Assigned task –
For this exercise, restate every line below word for word and drop the images.

Web interface edit records
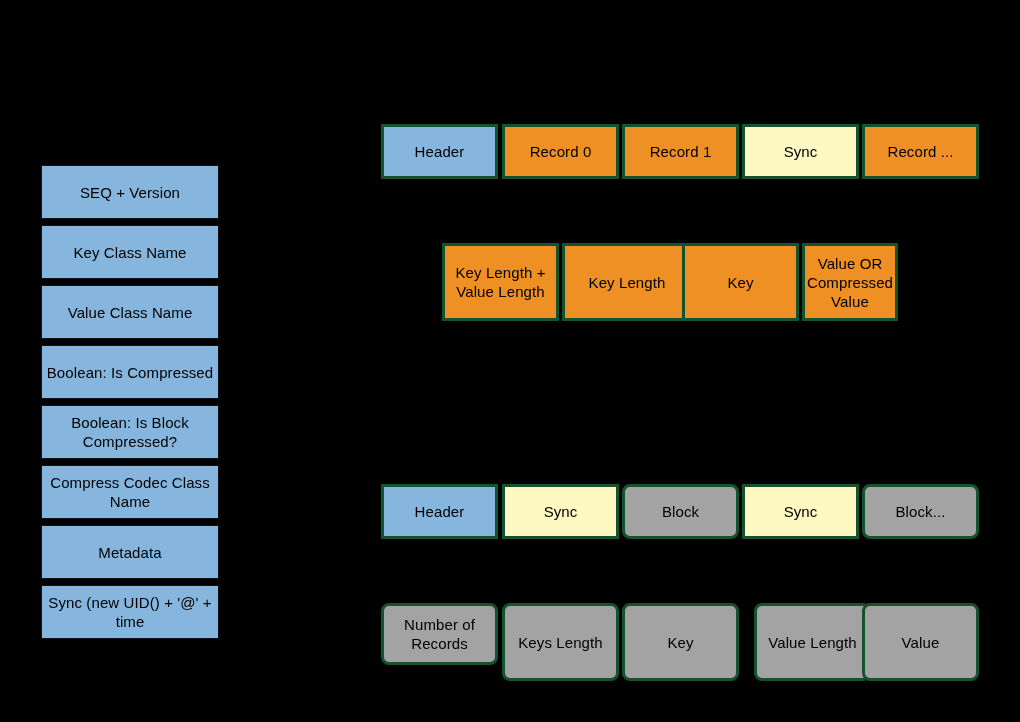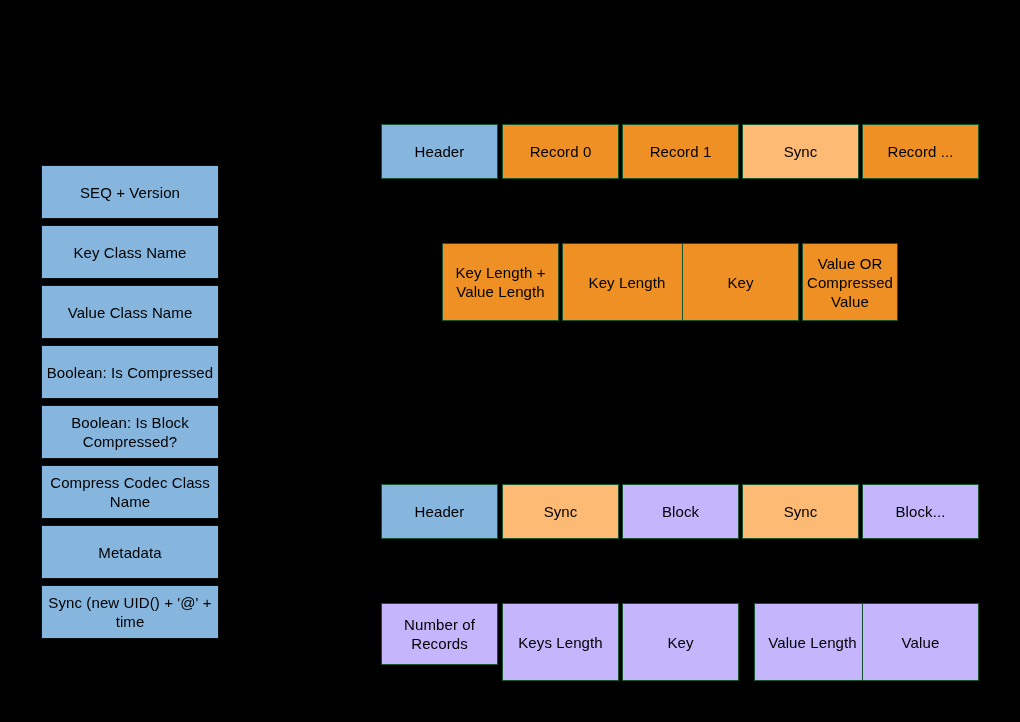--- a/index.html
+++ b/index.html
@@ -35,7 +35,7 @@
     font-size: 15px;
     line-height: 19px;
     letter-spacing: 0.1px;
-    border: 1px solid #14532d;
+    border: 3px solid #14532d;
     box-shadow: 2px 2px 2px rgba(0,0,0,0.85);
   }
   .cell span { display: block; padding: 0 4px; }

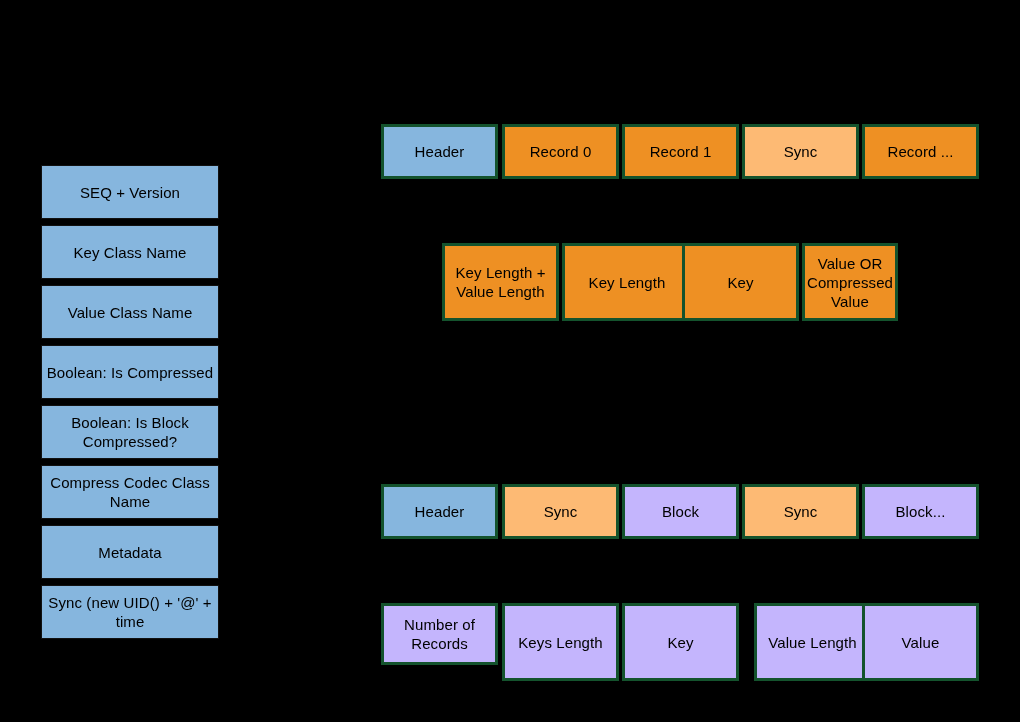--- a/index.html
+++ b/index.html
@@ -42,7 +42,7 @@
 
   .c-blue   { background: #86b6de; }
   .c-orange { background: #ee9023; }
-  .c-sync   { background: #fdba74; }
+  .c-sync   { background: #fef9c3; }
   .c-block  { background: #c4b5fd; }
 
   

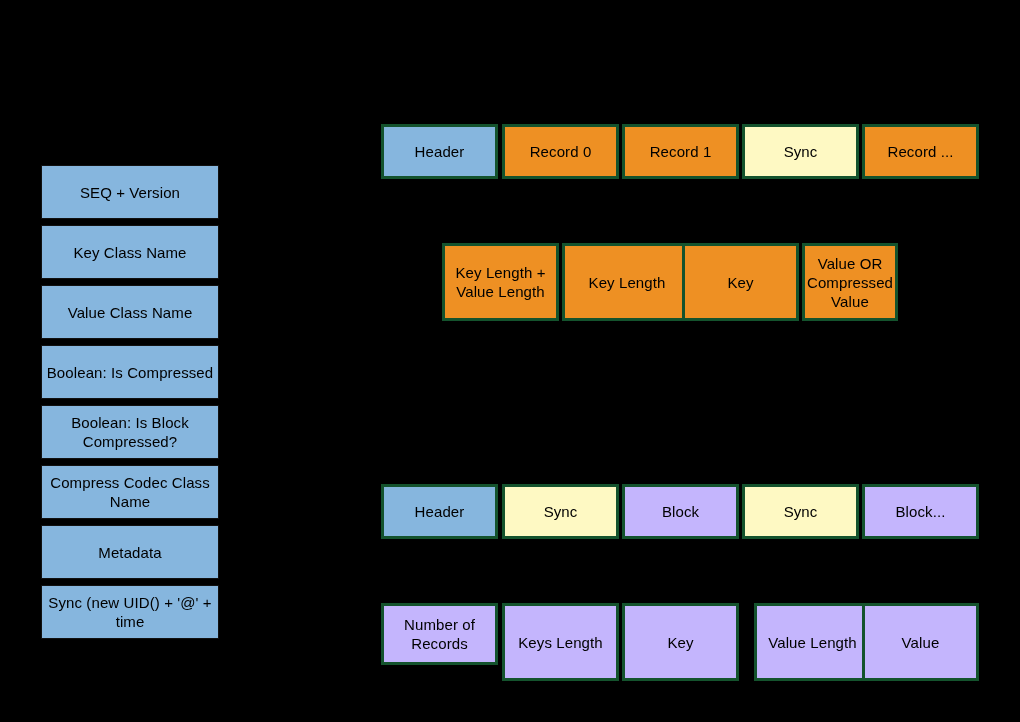--- a/index.html
+++ b/index.html
@@ -43,7 +43,7 @@
   .c-blue   { background: #86b6de; }
   .c-orange { background: #ee9023; }
   .c-sync   { background: #fef9c3; }
-  .c-block  { background: #c4b5fd; }
+  .c-block  { background: #a3a3a3; border-radius: 8px; }
 
   
   .stack {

Task answer –
--- a/index.html
+++ b/index.html
@@ -35,7 +35,7 @@
     font-size: 15px;
     line-height: 19px;
     letter-spacing: 0.1px;
-    border: 1px solid #14532d;
+    border: 3px solid #14532d;
     box-shadow: 2px 2px 2px rgba(0,0,0,0.85);
   }
   .cell span { display: block; padding: 0 4px; }

--- a/index.html
+++ b/index.html
@@ -42,7 +42,7 @@
 
   .c-blue   { background: #86b6de; }
   .c-orange { background: #ee9023; }
-  .c-sync   { background: #fdba74; }
+  .c-sync   { background: #fef9c3; }
   .c-block  { background: #c4b5fd; }
 
   

--- a/index.html
+++ b/index.html
@@ -43,7 +43,7 @@
   .c-blue   { background: #86b6de; }
   .c-orange { background: #ee9023; }
   .c-sync   { background: #fef9c3; }
-  .c-block  { background: #c4b5fd; }
+  .c-block  { background: #a3a3a3; border-radius: 8px; }
 
   
   .stack {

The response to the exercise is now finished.